Edit difference data:
================================

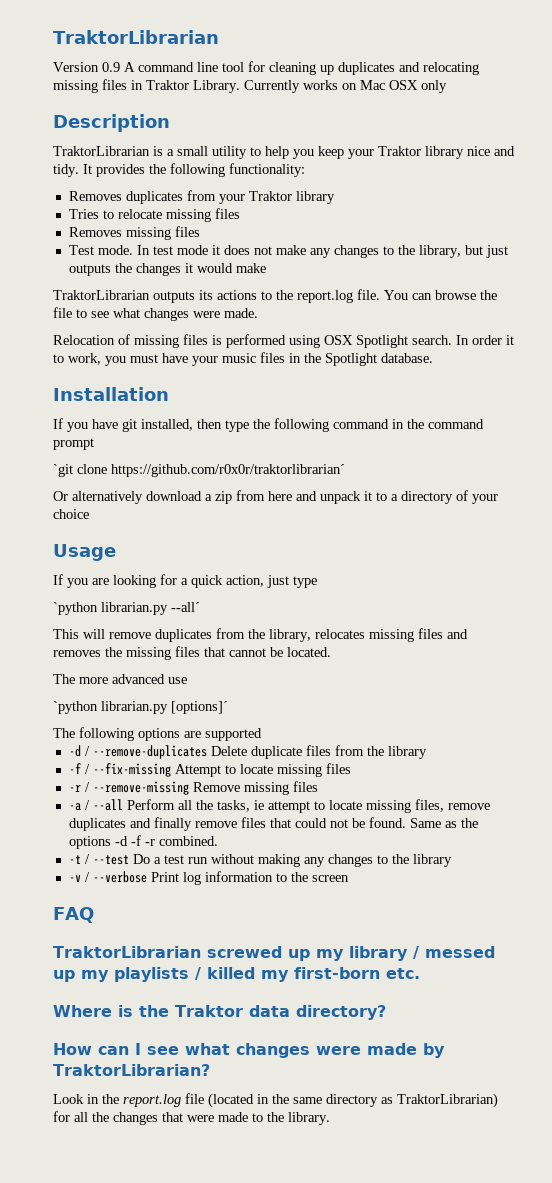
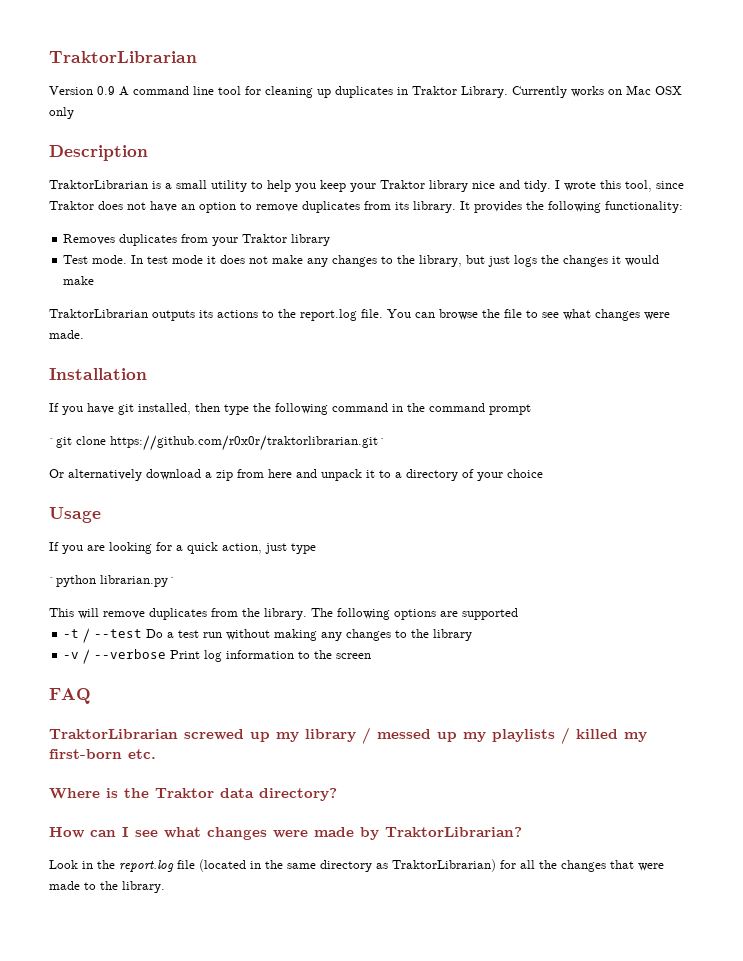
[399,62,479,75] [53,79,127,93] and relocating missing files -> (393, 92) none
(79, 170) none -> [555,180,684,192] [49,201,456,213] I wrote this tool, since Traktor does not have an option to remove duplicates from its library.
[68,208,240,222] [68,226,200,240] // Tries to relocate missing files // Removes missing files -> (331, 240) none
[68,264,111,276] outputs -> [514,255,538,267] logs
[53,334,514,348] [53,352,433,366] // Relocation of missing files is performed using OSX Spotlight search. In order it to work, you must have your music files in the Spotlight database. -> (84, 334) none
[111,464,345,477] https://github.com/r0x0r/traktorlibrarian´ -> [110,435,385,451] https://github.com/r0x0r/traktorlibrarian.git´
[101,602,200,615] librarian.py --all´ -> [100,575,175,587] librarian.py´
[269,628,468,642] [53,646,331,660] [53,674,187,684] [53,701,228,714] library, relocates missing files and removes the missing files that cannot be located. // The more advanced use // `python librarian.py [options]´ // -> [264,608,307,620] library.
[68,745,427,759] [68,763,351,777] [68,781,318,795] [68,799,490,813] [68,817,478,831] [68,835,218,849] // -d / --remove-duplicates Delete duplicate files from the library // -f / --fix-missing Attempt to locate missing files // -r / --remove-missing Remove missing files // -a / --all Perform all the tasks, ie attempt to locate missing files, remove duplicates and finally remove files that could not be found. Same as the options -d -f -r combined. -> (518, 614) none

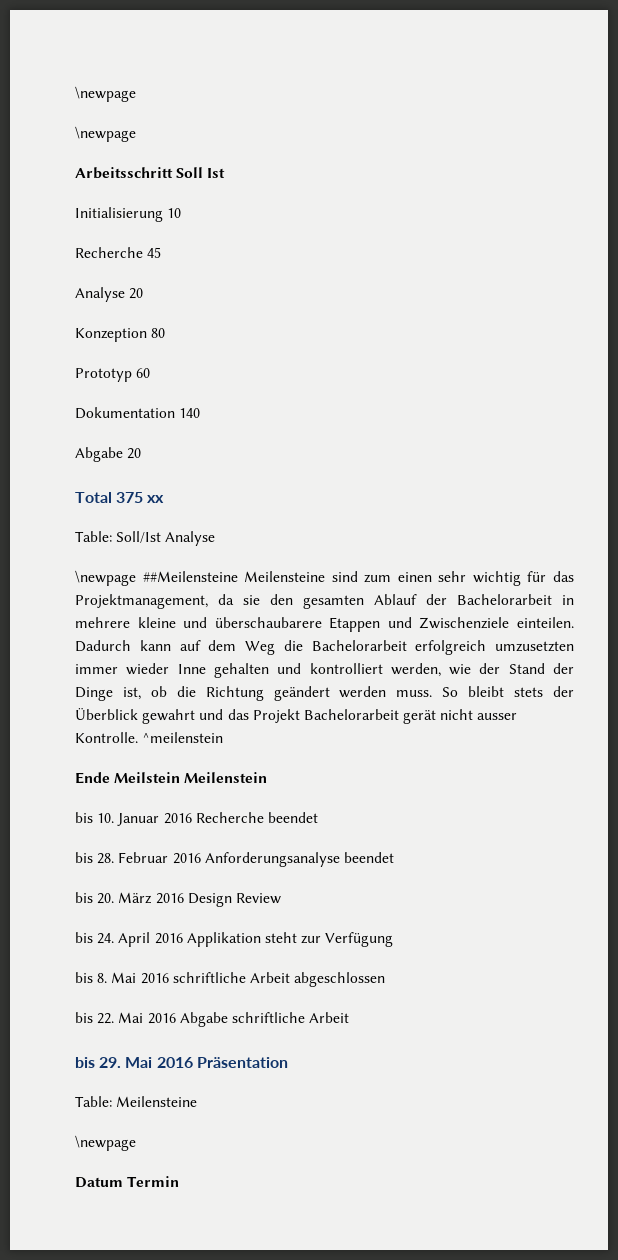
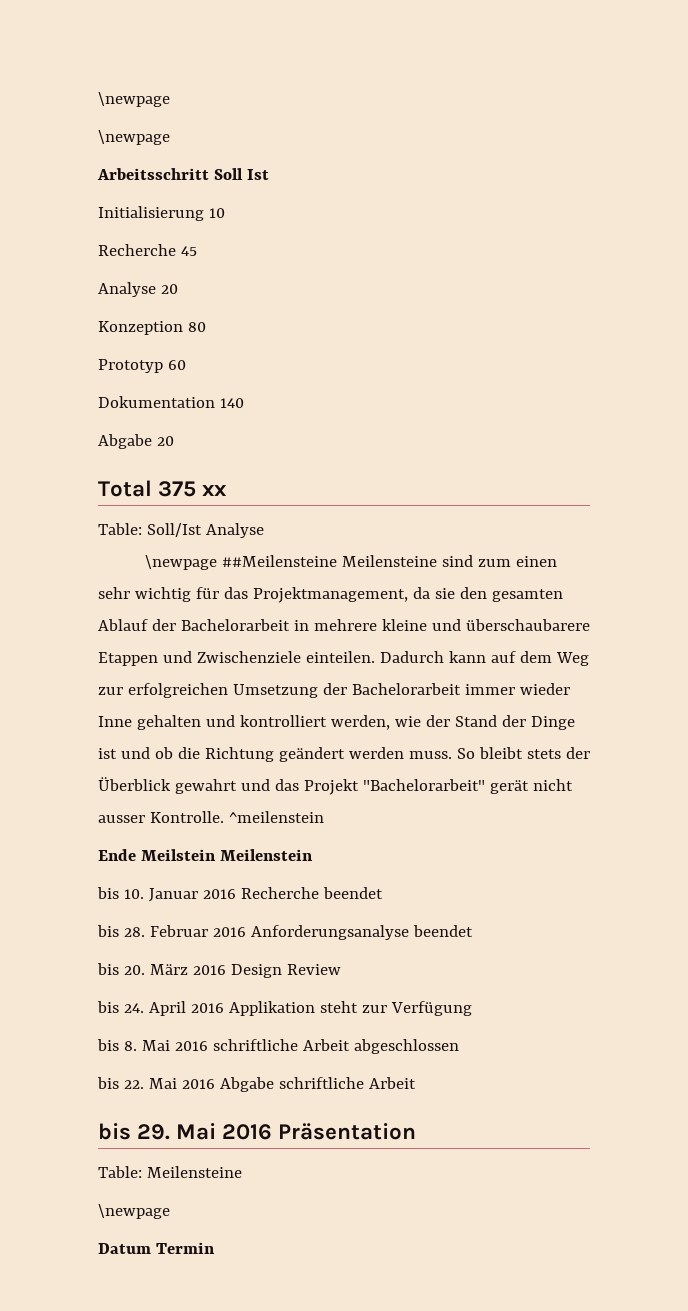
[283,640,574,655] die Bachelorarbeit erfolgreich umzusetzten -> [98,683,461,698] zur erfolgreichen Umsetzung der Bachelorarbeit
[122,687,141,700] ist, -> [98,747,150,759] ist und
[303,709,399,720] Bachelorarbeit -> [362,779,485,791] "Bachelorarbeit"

================================

Restate every record exactly, please; do not copy the pictures.

# REPLY:
[399,62,479,75] [53,79,127,93] and relocating missing files -> (393, 92) none
(79, 170) none -> [555,180,684,192] [49,201,456,213] I wrote this tool, since Traktor does not have an option to remove duplicates from its library.
[68,208,240,222] [68,226,200,240] // Tries to relocate missing files // Removes missing files -> (331, 240) none
[68,264,111,276] outputs -> [514,255,538,267] logs
[53,334,514,348] [53,352,433,366] // Relocation of missing files is performed using OSX Spotlight search. In order it to work, you must have your music files in the Spotlight database. -> (84, 334) none
[111,464,345,477] https://github.com/r0x0r/traktorlibrarian´ -> [110,435,385,451] https://github.com/r0x0r/traktorlibrarian.git´
[101,602,200,615] librarian.py --all´ -> [100,575,175,587] librarian.py´
[269,628,468,642] [53,646,331,660] [53,674,187,684] [53,701,228,714] library, relocates missing files and removes the missing files that cannot be located. // The more advanced use // `python librarian.py [options]´ // -> [264,608,307,620] library.
[68,745,427,759] [68,763,351,777] [68,781,318,795] [68,799,490,813] [68,817,478,831] [68,835,218,849] // -d / --remove-duplicates Delete duplicate files from the library // -f / --fix-missing Attempt to locate missing files // -r / --remove-missing Remove missing files // -a / --all Perform all the tasks, ie attempt to locate missing files, remove duplicates and finally remove files that could not be found. Same as the options -d -f -r combined. -> (518, 614) none

[283,640,574,655] die Bachelorarbeit erfolgreich umzusetzten -> [98,683,461,698] zur erfolgreichen Umsetzung der Bachelorarbeit
[122,687,141,700] ist, -> [98,747,150,759] ist und
[303,709,399,720] Bachelorarbeit -> [362,779,485,791] "Bachelorarbeit"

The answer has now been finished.